Zumbira e os Palmares nasceu nos jardins da Faculdade de Comunicação da UFRGS, no primeiro semestre de 2000. Da criatividade delirante de um bando de pseudo-publicitários surgiu a necessidade de uma fusão dos mais variados ritmos, uma miscigenação musical calcada nos batuques afro-brasileiros e na levada do rock. Uma mistura influenciada principalmente pelo swing eletroacustico de Jorge Benjor, e pela intensidade dos tambores e das guitarras distorcidas do maracatu de Chico Science e Nação Zumbi. O resultado final dessa postura é um som inusitado e original, repleto de brasilidade e sem esquecer jamais a herança cultural do sul do país. A poesia está presente nas letras que tratam de comportamento, amor, paixão, saudade, luta, enfim falamos de sentimentos.
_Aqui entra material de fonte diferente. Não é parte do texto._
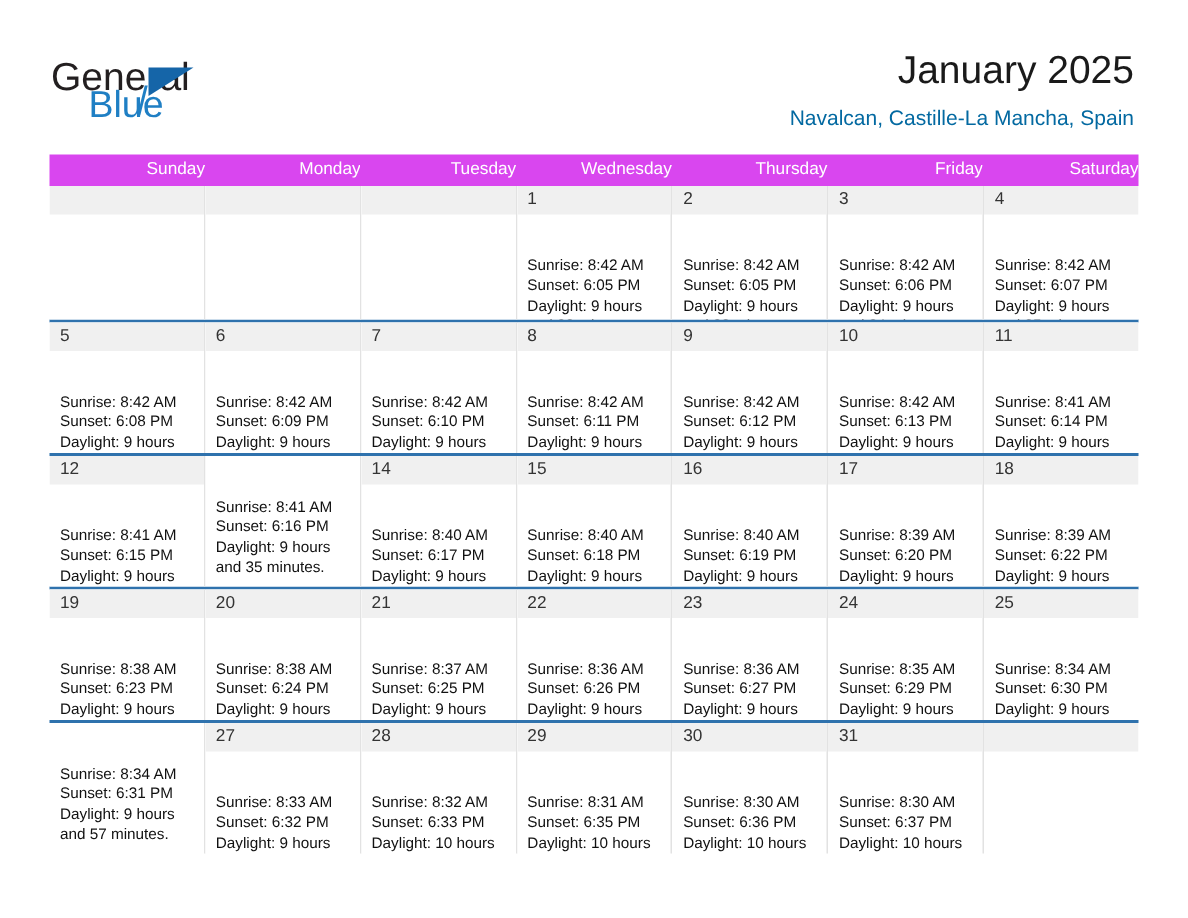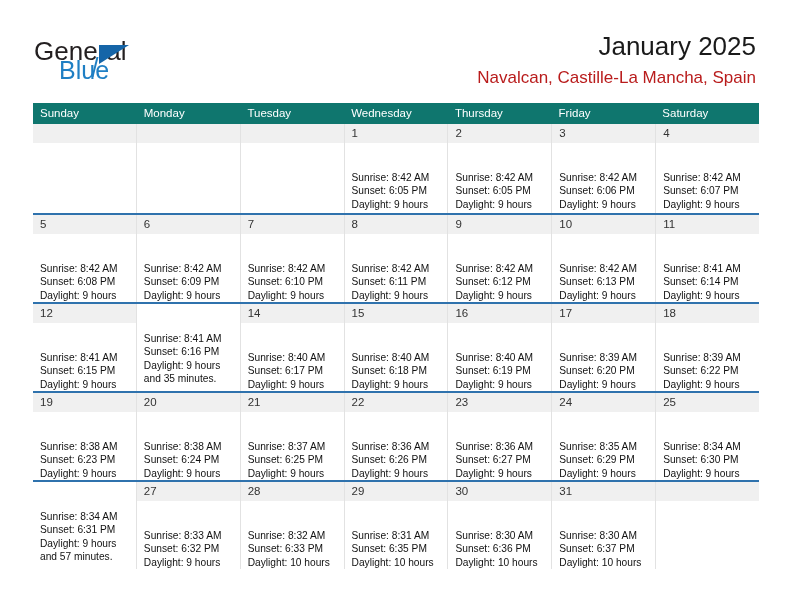"Navalcan, Castille-La Mancha, Spain" .cal-subtitle { color: #b91c1c -> #0369a1; font-size: 17px -> 14px }
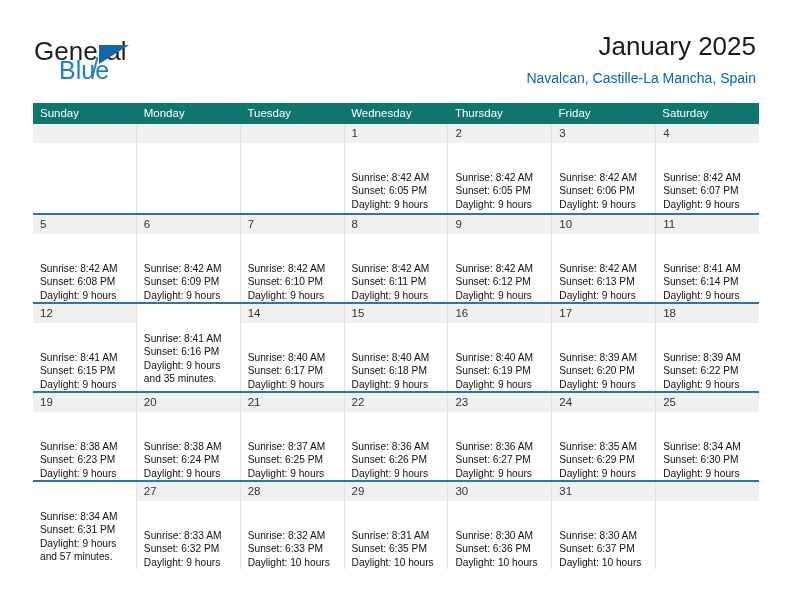"Sunday" .weekday-header { background: #0f766e -> #d946ef; text-align: none -> right }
Com um CD DEMO lançado em 2001, chamado Rock + Samba + Psicodelia, e um single lançado no final de 2002 (Na Fragilidade do Olhar – música com grande execução nas rádios de Porto Alegre), a banda começou a conquistar espaço no cenário musical da capital gaúcha. Em 2003 a banda foi vencedora da etapa de Porto Alegre do Festival Berçário Atlântida, um dos maiores festivais de bandas novas da região sul do Brasil onde estavam escritas mais de 450 bandas. No ano de 2004 abriram o show de lançamento dos Cds de Frank Jorge, a convite do próprio, no Bar Opinião e abriram também o show da banda pernambucana Mundo Livre S/A. No mesmo ano venceram a etapa Porto Alegre do festival Paredão Polar. Atualmente a banda está trabalhando o single intitulado Não Tem Choro, uma influência black e dançante da banda. Também prepara seu primeiro trabalho independente no Estúdio 12 com produção de Marcelo Fruet.